This Crowded EarthThis Crowded Earth by Robert Bloch
My rating: 1 of 5 stars

 

I don’t usually give one-star ratings, for the simple reason that I rarely finish a book that I dislike enough to rate that low. I stuck with this one, because I was interested in the premise and because this is the fellow who wrote Psycho. (I never read Psycho but, of course, it was a brilliant Hitchcock film.) For reasons I cannot explain even to myself, I kept expecting this book to get better.

 

The premise of this book is interesting. In each chapter of This Crowded Earth, Bloch illustrates a list of stupendous social ills caused by humans, in an effort to improve their lot. Each attempted solution creates yet another nightmare problem that threatens their survival as a species. For instance, there is overcrowding because there are no more wars (the result of a shared fear of nuclear annihilation), and because of advances in medical science that rid the world of disease.
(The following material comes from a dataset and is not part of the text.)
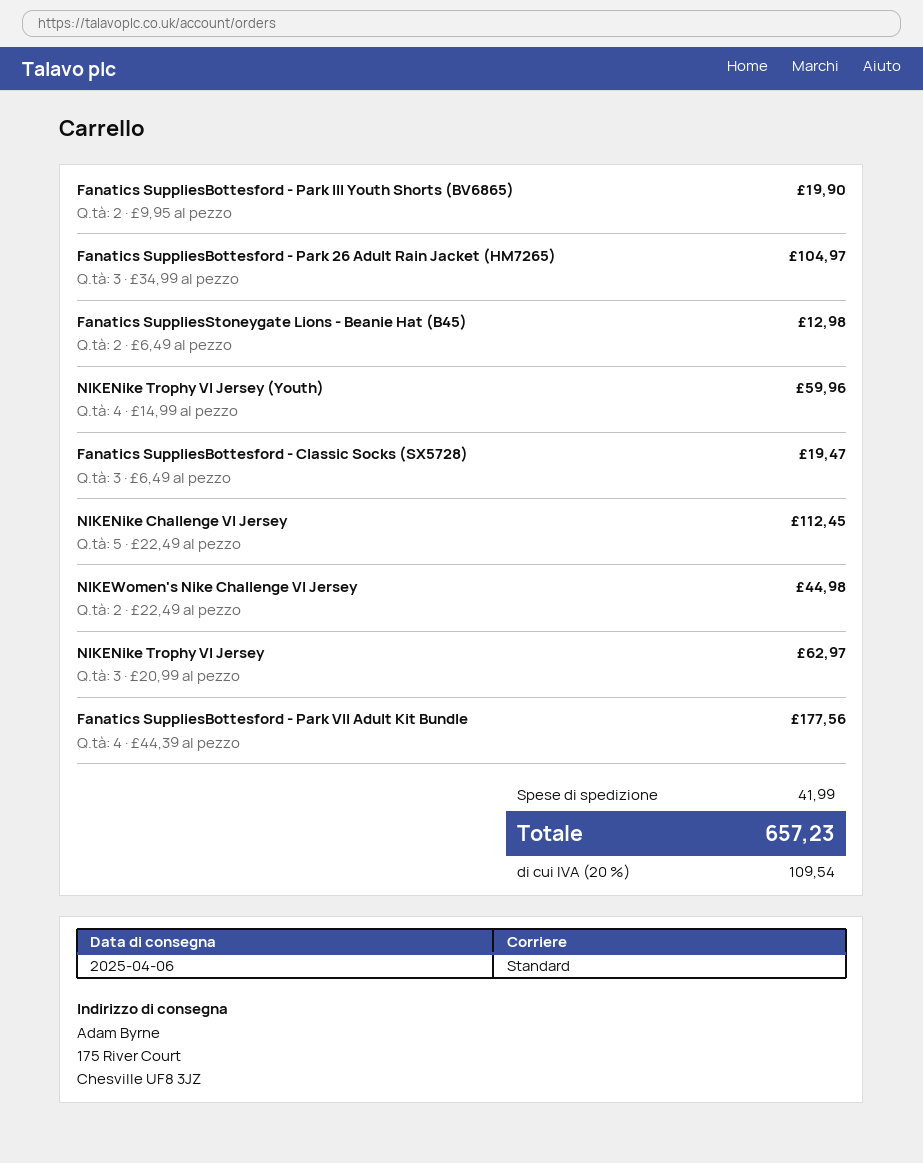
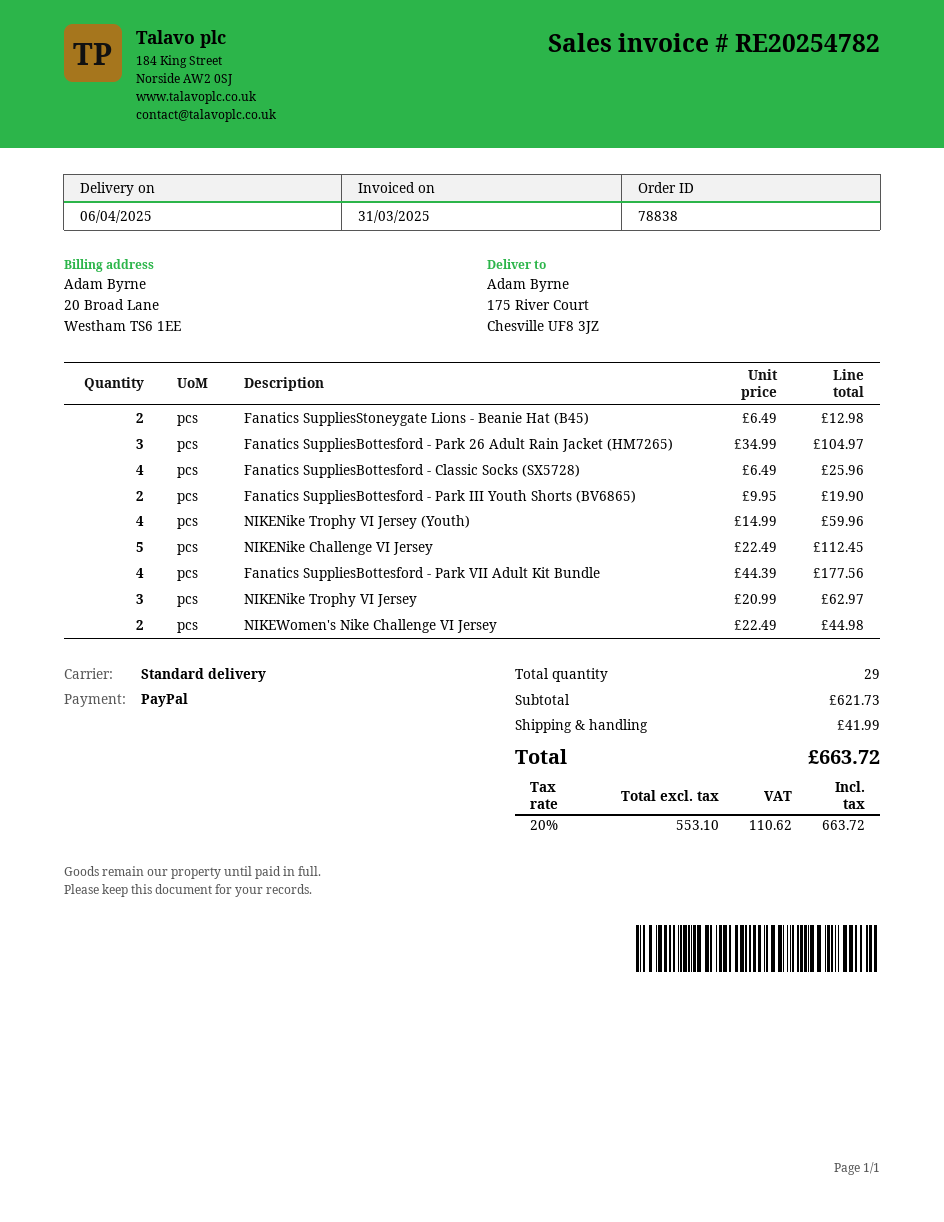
Fanatics SuppliesBottesford - Classic Socks (SX5728): 3 x 6.49 = 19.47 -> 4 x 6.49 = 25.96
tax: 20% = 109.54 -> 20% = 110.62
total: 657.23 -> 663.72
So, humanity has achieved a kind of utopia in that way, only to end up living like rats in a cage because there is no longer enough room for everyone.

 

The story opens with a protagonist named Harry, who is getting more anxious by the day, living in a flat the size of a walk-in closet, while holding down a mind-numbing job as an “agency man” and reminiscing about a better life. He dates women who he says want to marry him only to upgrade the size of their own living quarters. Having a child qualifies a couple for a full two rooms, rather than one to share.

 

The plot takes off in the first chapter or two when Harry thrillingly tumbles out his office window one morning but fails to plummet to his death. So far, so good. Harry gets sent off somewhere to recover for a while, and that’s where we meet a woman who seems to be a potential love interest. This is good, too, because up until this point, women have only been mentioned briefly but not made an appearance, and Harry is starting to grate on the nerves a bit. But no, this one’s a red herring! Our love interest, for reasons I won’t disclose here, is just making a cameo appearance and will soon be gone. In fact, as I began to realise a few chapters in, none of the female characters in this book stick around for any length of time. They are used only to move the plot forward in regard to Harry.

 

The role of women in This Crowded Earth is appalling, even by 1958 standards. (At least in Pyscho, we have a reason for that: Norman Bates is a pathological serial killer.) Here, women are merely ciphers, used by men for distraction, sex, and reproduction. They have no other identity or function in Bloch’s narrative. I know you might be thinking “Oh, you mean like in The Handmaid’s Tale? But that was a great book!” and you would be right; but no, I don’t mean that. Atwood is saying, “Look at what’s happening to women in this dystopian society,” and we read with bated breath, looking forward to the revolution (or at least subversion) that we expect is coming.

 

I did not expect a female uprising in Bloch’s book, necessarily. But I did expect him, through his characters, to at least notice and comment in some meaningful way upon women’s role in society, mean and minimal as it is, beyond that of pushing out genetically-modified babies. While it is true that this is not a character-driven novel, but an ideologically-driven one (which means that Harry is not a fully-realised character, either), it is also true that Bloch fails to note the dehumanization of women as one of the social ills that need healing. I thought he was taking us there, at one point, as we listened to a conversation between a husband and wife who are worried about her taking the pills that they know will alter forever the size of their child. But the last we hear of that couple, and that woman, she’s decided it’s all good; so what about the alterations, it still means some kind of baby and a bigger flat, right?

 

All of the recurring significant characters in Bloch’s book are male, and the focus is entirely upon them. They are the ones who grasp the enormity of the problem the world is facing, and they are the ones who are destined to solve it, to whatever extent that is possible. At one point, several hundred of them take off into the desert together to live a kind of monastic life while they plan for their future victorious return to civilization. It’s very like Exodus, this bit, only without God, temples, idols, sacrifices, or women. Harry remains our main guy, and we follow him everywhere, listening in on his man-to-man chats about quotidian conspiracy theories and ideas for solving the world’s crises. Eventually, he even meets the son he’d helped to produce years earlier, but of course, he never asks after the boy’s mother.

 

At the end of the book, despite his having spoken only to other guys for something like twenty or thirty years, Harry somehow remembers that women exist and that they have ovaries and other useful bits. Thus, Harry’s genius-hero “solution” to the current problem of a dying population is all about women … Well, their reproductive organs, anyway. Isn’t that great? Women get to be the saviors of the world, after all. And all this time, I’d been thinking they did not matter.

 

Specifically, Harry’s plan involves the female of the species, whose average height is now something like two and a half feet (due to the aforementioned genetic manipulation), carrying non-modified, full-sized human babies, who would presumably grow in-utero to seven or more pounds, and then delivering them by C-section. To get an idea of just what this would look like, and the havoc it would wreak on such a tiny woman’s body, imagine a toddler (or at best, a kindergarten-aged girl) nine-months pregnant. Let’s think this through … No, never mind. Let’s not bother going any further into what’s wrong with this plan or this book. I am moving on to better reads.